**What to do:** All lines in the data below carrying the string "absolute" are to be located and copied.

**Information:**
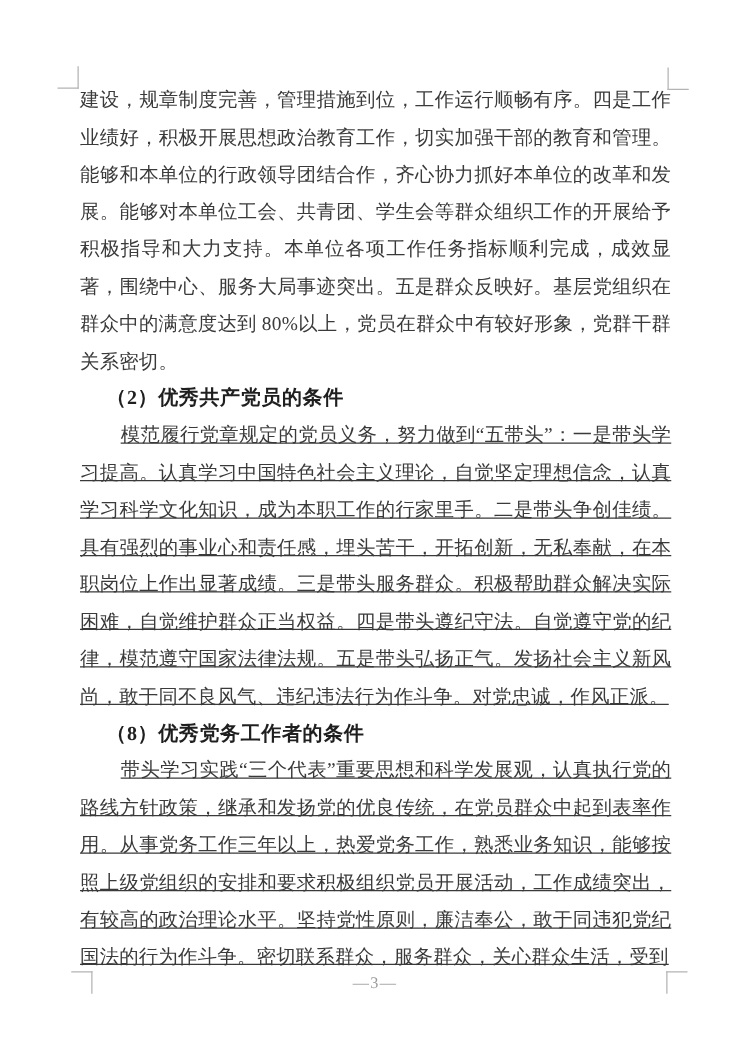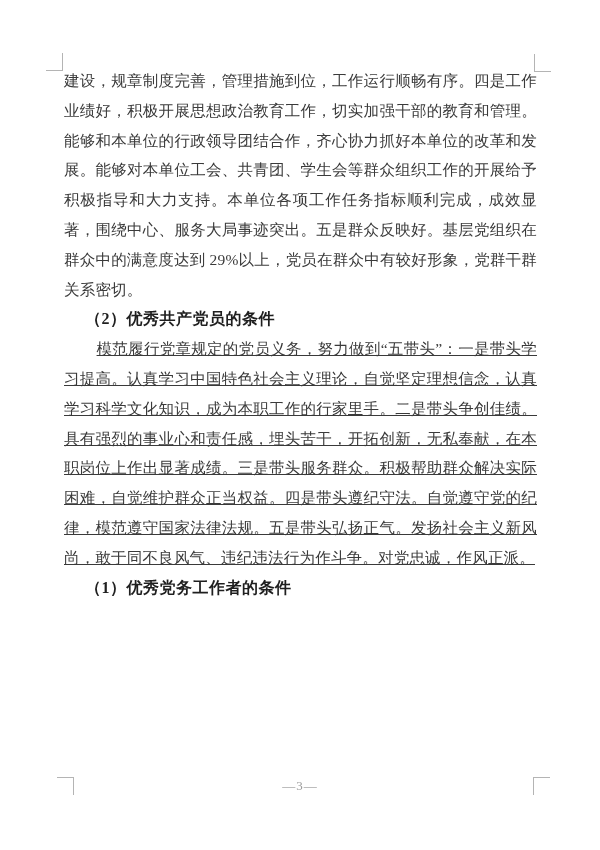--- a/index.html
+++ b/index.html
@@ -87,21 +87,22 @@
 <body>
 
 <div class="page">
 
   <span class="crop tl"></span>
   <span class="crop tr"></span>
   <span class="crop bl"></span>
   <span class="crop br"></span>
 
   <div class="text-block">
-    <p class="para">建设，规章制度完善，管理措施到位，工作运行顺畅有序。四是工作业绩好，积极开展思想政治教育工作，切实加强干部的教育和管理。能够和本单位的行政领导团结合作，齐心协力抓好本单位的改革和发展。能够对本单位工会、共青团、学生会等群众组织工作的开展给予积极指导和大力支持。本单位各项工作任务指标顺利完成，成效显著，围绕中心、服务大局事迹突出。五是群众反映好。基层党组织在群众中的满意度达到 29%以上，党员在群众中有较好形象，党群干群关系密切。</p>
+    <p class="para">建设，规章制度完善，管理措施到位，工作运行顺畅有序。四是工作业绩好，积极开展思想政治教育工作，切实加强干部的教育和管理。能够和本单位的行政领导团结合作，齐心协力抓好本单位的改革和发展。能够对本单位工会、共青团、学生会等群众组织工作的开展给予积极指导和大力支持。本单位各项工作任务指标顺利完成，成效显著，围绕中心、服务大局事迹突出。五是群众反映好。基层党组织在群众中的满意度达到 80%以上，党员在群众中有较好形象，党群干群关系密切。</p>
     <p class="heading">（2）优秀共产党员的条件</p>
     <p class="para indented">模范履行党章规定的党员义务，努力做到“五带头”：一是带头学习提高。认真学习中国特色社会主义理论，自觉坚定理想信念，认真学习科学文化知识，成为本职工作的行家里手。二是带头争创佳绩。具有强烈的事业心和责任感，埋头苦干，开拓创新，无私奉献，在本职岗位上作出显著成绩。三是带头服务群众。积极帮助群众解决实际困难，自觉维护群众正当权益。四是带头遵纪守法。自觉遵守党的纪律，模范遵守国家法律法规。五是带头弘扬正气。发扬社会主义新风尚，敢于同不良风气、违纪违法行为作斗争。对党忠诚，作风正派。</p>
-    <p class="heading">（1）优秀党务工作者的条件</p>
+    <p class="heading">（8）优秀党务工作者的条件</p>
+    <p class="para indented">带头学习实践“三个代表”重要思想和科学发展观，认真执行党的路线方针政策，继承和发扬党的优良传统，在党员群众中起到表率作用。从事党务工作三年以上，热爱党务工作，熟悉业务知识，能够按照上级党组织的安排和要求积极组织党员开展活动，工作成绩突出，有较高的政治理论水平。坚持党性原则，廉洁奉公，敢于同违犯党纪国法的行为作斗争。密切联系群众，服务群众，关心群众生活，受到</p>
   </div>
 
   <div class="page-number">—3—</div>
 
 </div>
 
 </body></html>

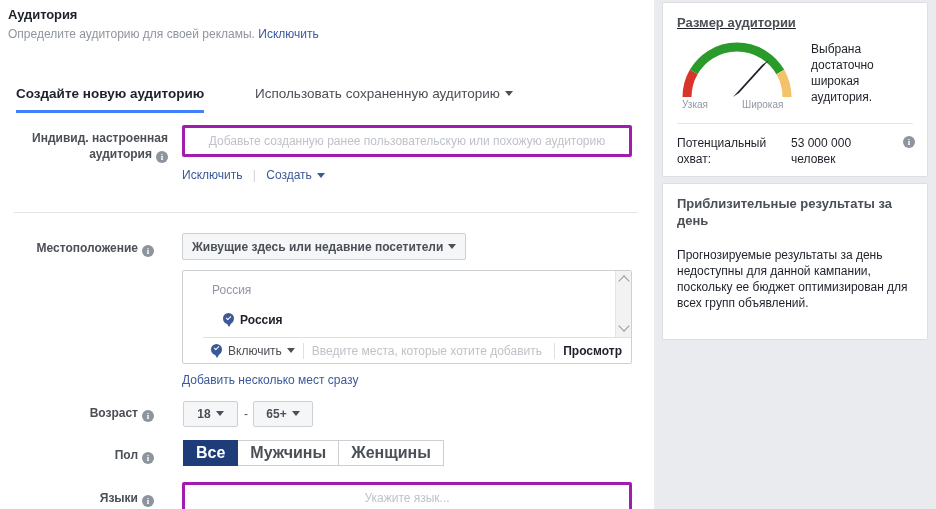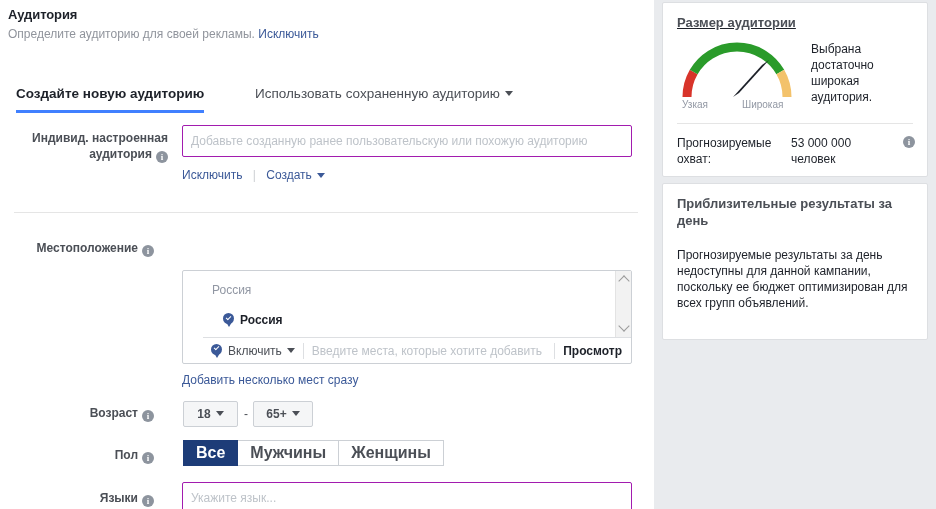--- a/index.html
+++ b/index.html
@@ -76,28 +76,28 @@
     color: #fff;
     font-size: 9px; font-weight: bold;
     line-height: 12px; text-align: center;
     font-family: "Liberation Serif", serif;
     vertical-align: -2px;
     margin-left: 4px;
   }
 
   .inputbox {
     position: absolute;
-    border: 1px solid #a21caf;
+    border: 3px solid #a21caf;
     background: #fff;
     border-radius: 2px;
     font-size: 12px;
     color: #1d2129;
     padding: 0 8px;
     line-height: 1;
-    display: flex; align-items: center;
+    display: flex; align-items: center; justify-content: center;
   }
   .ph { color: #bec3c9; font-size: 12px; }
 
   .linkrow { position: absolute; font-size: 12px; }
   .linkrow a { color: #3b5998; text-decoration: none; }
   .linkrow .sep { color: #ced0d4; margin: 0 7px; }
 
   .divider {
     position: absolute; height: 1px; background: #e5e5e5;
   }
@@ -288,20 +288,24 @@
     <div class="linkrow" style="left:182px; top:168px;">
       <a href="#">Исключить</a>
       <span class="sep">|</span>
       <a href="#">Создать</a><span class="caret" style="color:#3b5998;"></span>
     </div>
 
     <div class="divider" style="left:14px; top:212px; width:624px;"></div>
 
     <div class="label" style="left:0; top:240px; width:154px;">
       <span>Местоположение</span><span class="ico-i">i</span>
+    </div>
+    <div class="ddbtn" style="left:182px; top:233px; height:27px;">
+      <span>Живущие здесь или недавние посетители</span>
+        <span class="caret"></span>
     </div>
 
     <div class="locbox" style="left:182px; top:270px; width:450px;padding-left:20px;">
       <div class="loc-list">
         <div class="loc-group">Россия</div>
         <div class="loc-item">
           <span class="pin">
               <i></i>
               <b></b>
             </span>
@@ -380,21 +384,21 @@
           <path d="M 56 58 L 62 54 L 92 21 L 85 26 Z" fill="#1d2129"></path>
         </svg>
         <div class="g-lab narrow">Узкая</div>
         <div class="g-lab broad">Широкая</div>
         <div class="gauge-text">Выбрана достаточно широкая аудитория.</div>
       </div>
 
       <div class="card-hr"></div>
 
       <div class="reach" style="height:48px;">
-        <span class="k">Прогнозируемые охват:</span>
+        <span class="k">Потенциальный охват:</span>
         <span class="v">53 000 000 человек</span>
         <span class="ico-i2">i</span>
       </div>
     </div>
 
     <div class="card" style="top:183px; height:157px;">
       <div class="card-title" style="color:#4b4f56; width:230px;">Приблизительные результаты за день</div>
       <div class="card-body" style="margin-top:18px;">Прогнозируемые результаты за день недоступны для данной кампании, поскольку ее бюджет оптимизирован для всех групп объявлений.</div>
     </div>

**Solution to the exercise:**
     position: absolute;
   .linkrow { position: absolute; font-size: 12px; }
     position: absolute; height: 1px; background: #e5e5e5;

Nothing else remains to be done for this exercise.